### Exercise data

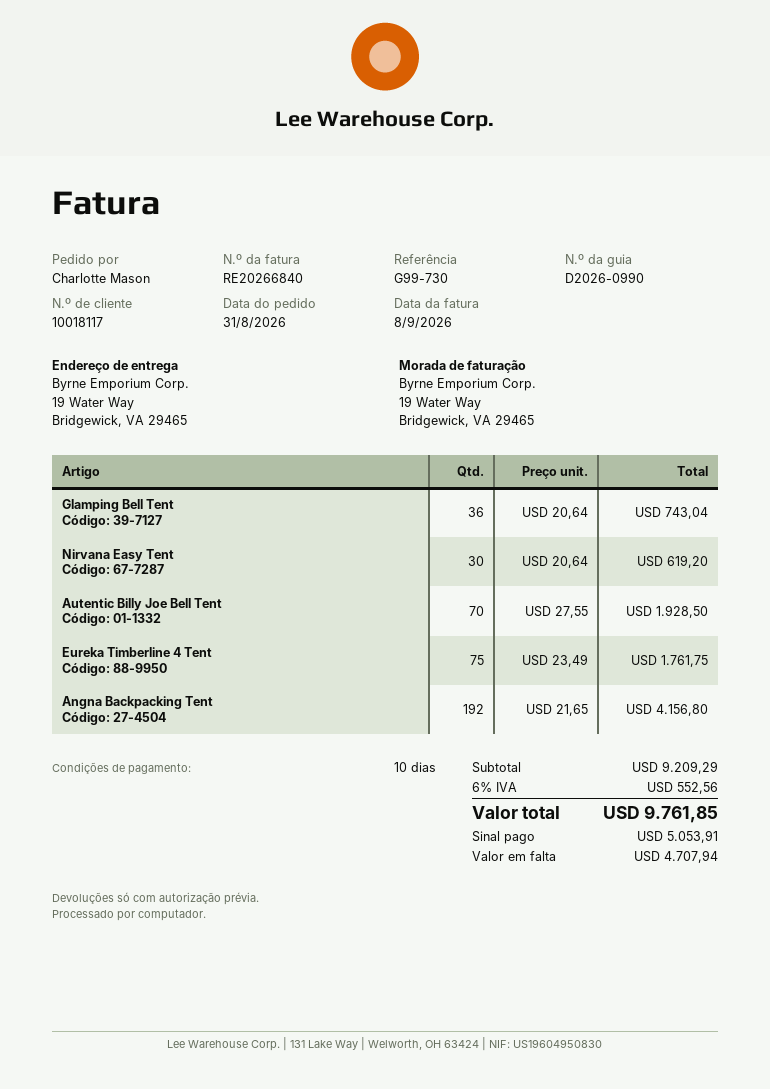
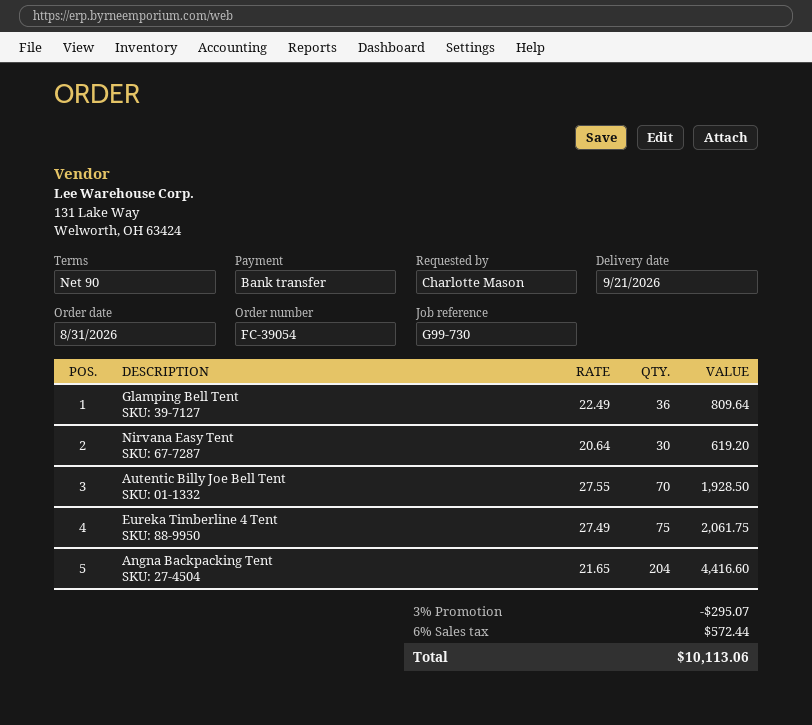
payment terms: 10 days -> 90 days
Glamping Bell Tent: 36 x 20.64 = 743.04 -> 36 x 22.49 = 809.64
Eureka Timberline 4 Tent: 75 x 23.49 = 1761.75 -> 75 x 27.49 = 2061.75
Angna Backpacking Tent: 192 x 21.65 = 4156.80 -> 204 x 21.65 = 4416.60
discount: none -> 3% = 295.07
tax: 6% = 552.56 -> 6% = 572.44
total: 9761.85 -> 10113.06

######

» Your instructions
Output each entry verbatim; none of the pictures should be included.

» Exercise response
payment terms: 10 days -> 90 days
Glamping Bell Tent: 36 x 20.64 = 743.04 -> 36 x 22.49 = 809.64
Eureka Timberline 4 Tent: 75 x 23.49 = 1761.75 -> 75 x 27.49 = 2061.75
Angna Backpacking Tent: 192 x 21.65 = 4156.80 -> 204 x 21.65 = 4416.60
discount: none -> 3% = 295.07
tax: 6% = 552.56 -> 6% = 572.44
total: 9761.85 -> 10113.06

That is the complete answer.